<<<<
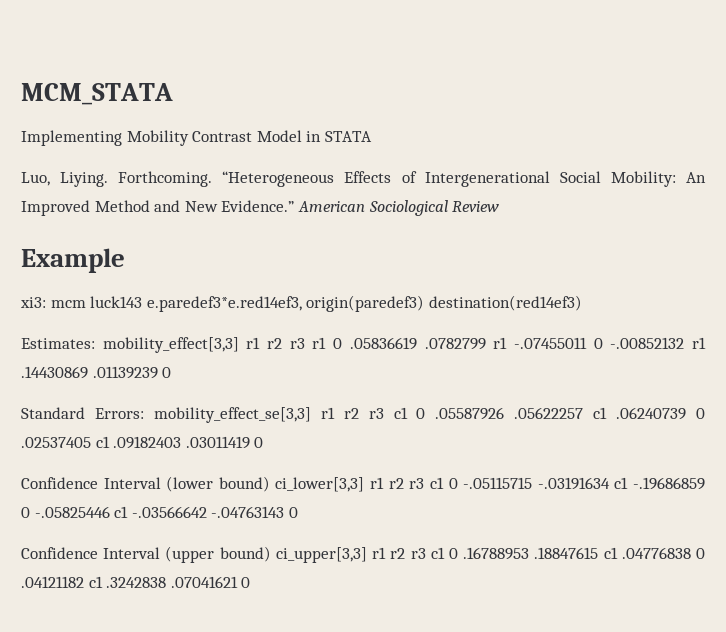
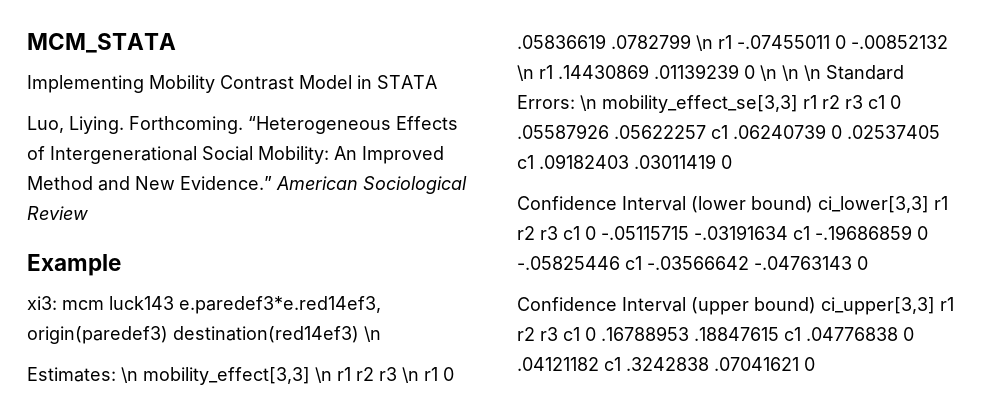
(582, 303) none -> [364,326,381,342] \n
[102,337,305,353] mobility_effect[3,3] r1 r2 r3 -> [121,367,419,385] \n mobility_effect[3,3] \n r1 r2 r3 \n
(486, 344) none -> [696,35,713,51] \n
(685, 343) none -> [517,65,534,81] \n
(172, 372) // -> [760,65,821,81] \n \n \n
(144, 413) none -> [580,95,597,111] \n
>>>>
### Problem requirements
With the pictures removed, set down every line of the listing above exactly.

### Answer to the exercise
(582, 303) none -> [364,326,381,342] \n
[102,337,305,353] mobility_effect[3,3] r1 r2 r3 -> [121,367,419,385] \n mobility_effect[3,3] \n r1 r2 r3 \n
(486, 344) none -> [696,35,713,51] \n
(685, 343) none -> [517,65,534,81] \n
(172, 372) // -> [760,65,821,81] \n \n \n
(144, 413) none -> [580,95,597,111] \n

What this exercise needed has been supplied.